Dr Sylvie Briand, Director of the Infectious Hazard Management Department at WHO, laid out the reality of the direct and indirect consequences of disinformation. That around 500 people died in Iran after drinking methanol that they believed would cure Corona virus is a tragic and direct result of disinformation. Disinformation indirectly damages trust in institutions, experts and scientists which in turn has a negative effect on the social fabric of society. 

Eric Scherer, Director of Innovation and International Affairs at France Télévisions, spoke of five areas where media can raise the bar on combatting disinformation: gaining trust by thorough checking of accuracy; debunking disinformation – France Télévisions has 12 journalists working full-time on disinformation; use of expert scientists and doctors; coming closer to the audience by, for example, giving audiences a voice in the media; and international cooperation.

In terms of public policy, Marie Frenay, Member of Cabinet of European Commission Vice-President Věra Jourová, said the European Commission is strengthening existing efforts such as the Code of Practice on Disinformation with a range of new measures. The Communication on tackling COVID-19 disinformation presented in June invites online platforms to do monthly reporting and to promote “authoritative content” by health authorities and professional media on COVID-19. Two new major initiatives are expected by the end of the year. The European Democracy Action Plan will outline the next steps to fight disinformation, protect elections and support media freedom and media pluralism, and the Digital Services Act package will modernise the current legal framework for digital services, addressing the role of online platforms. Ms. Frenay also spoke about the need to have an approach to disinformation that protects freedom of expression. 

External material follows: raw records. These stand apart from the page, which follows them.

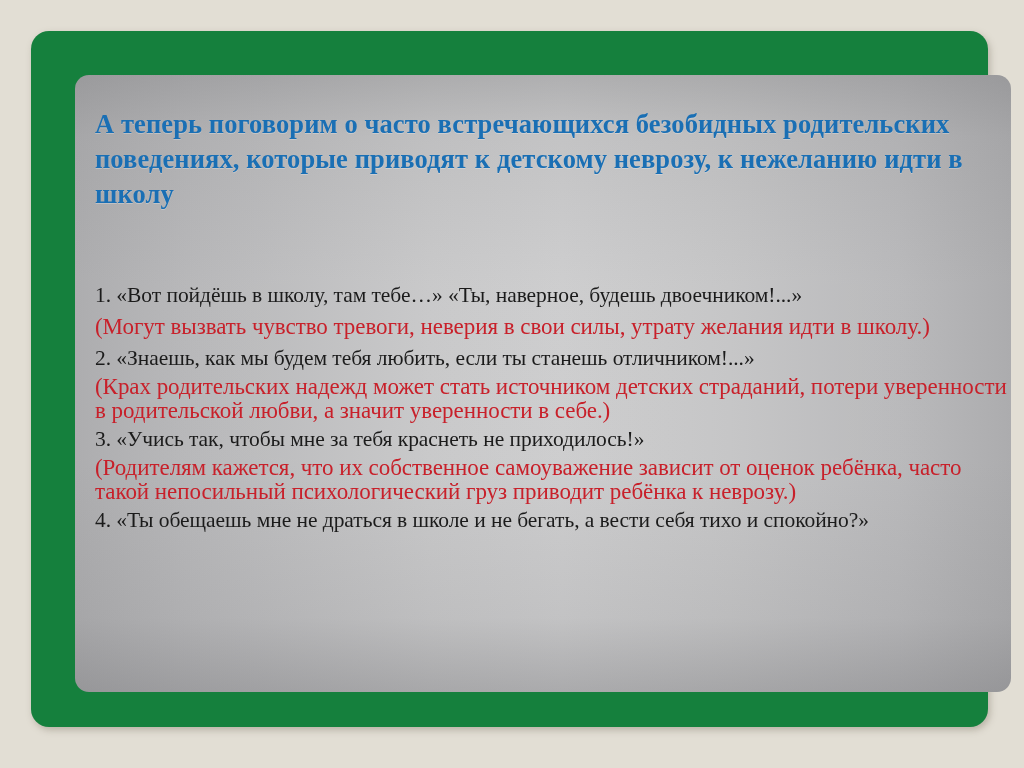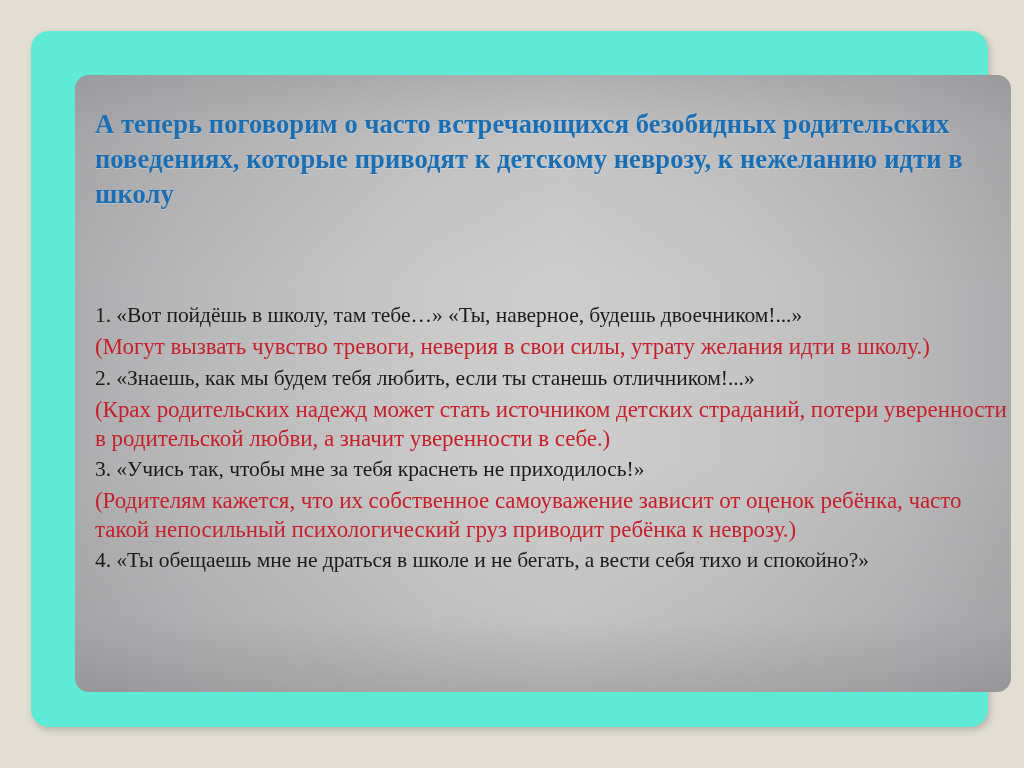"А теперь поговорим о часто" .card { background: #5eead4 -> #15803d }
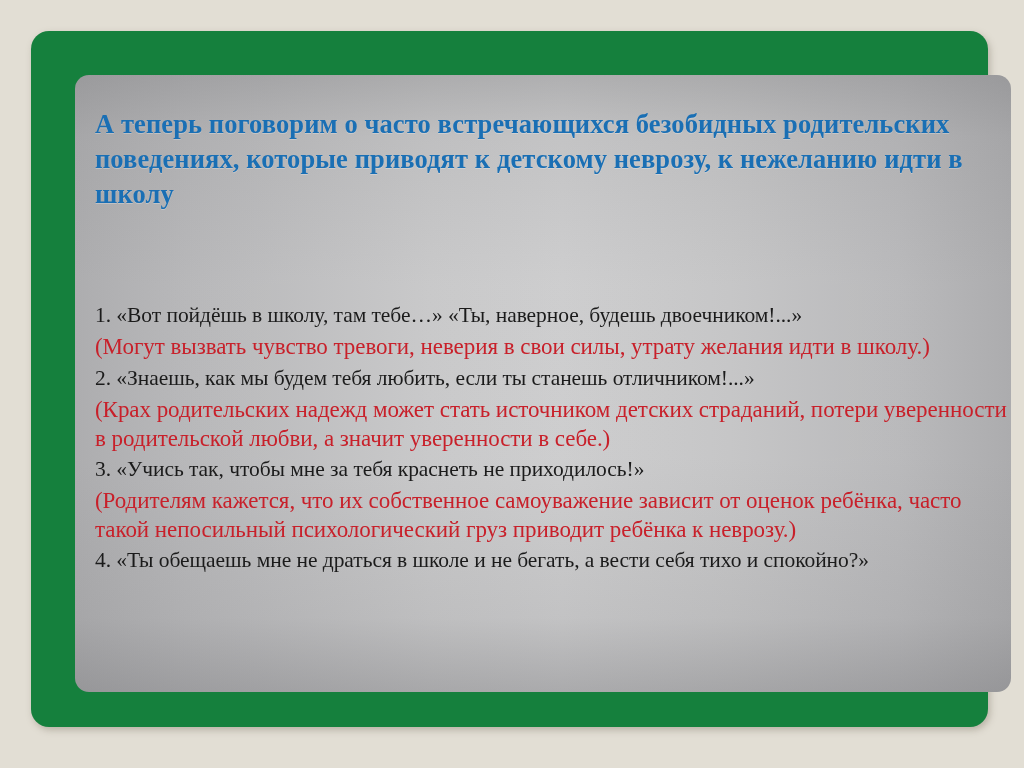"1. «Вот пойдёшь в школу," .body-block { top: 224px -> 204px }
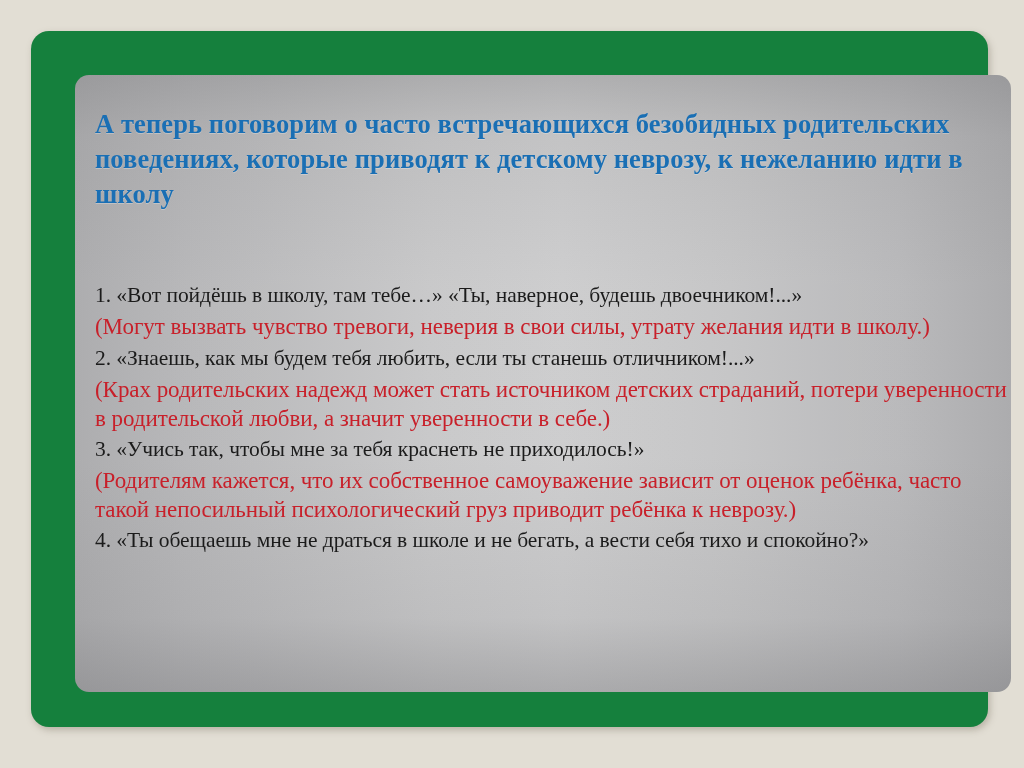"(Крах родительских надежд может стать" .line.red.two { line-height: 29px -> 24px }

Some good media practices were referenced. Marie Frenay called out the Journalism Trust Initiative – in which the EBU participates – which provides a voluntary, self-regulatory mechanism for news media to assess and show their compliance with professional norms. 

Looking ahead to what media can do from now on, Gary Finnegan Health journalist and Editor of Vaccines Today, asked the media to play a role in expectation management around the timing and the efficacy of a future vaccine. Gary also advised media to be careful when debunking myths about vaccines – when this is not approached correctly, it can add confusion rather than clarity. Dr. Sylvie Briand said that vaccines and health literacy is an important topic for media to address and also that media should look at how to give a voice to audiences – which is what attracts people to social media.

The event moderator, Liz Corbin, EBU's Head of News and Deputy Media Director, drew out many more interesting and useful points from the participants. I draw three conclusions:

  1. We need to continue this conversation on a regular basis. It was extremely useful for us to hear the perspectives of the different players in this debate, and we have taken notice of their requests to us.
  2. Combatting disinformation requires cooperation. International cooperation. Cooperation between institutions, experts, media, scientists, the vaccines industry, the public… we will not solve this problem on our own.
  3.  Ensuring that high quality, trusted news is easy to access and to find is the best antidote to this infodemic. That means reliable funding for public service journalism, freedom to be able to do our journalism without restriction and the adoption of meaningful EU rules for global online platforms enabling future generations to have continued access to trusted news and information is absolutely essential. 

Many thanks to our guest speakers and our moderator for this insightful and useful discussion.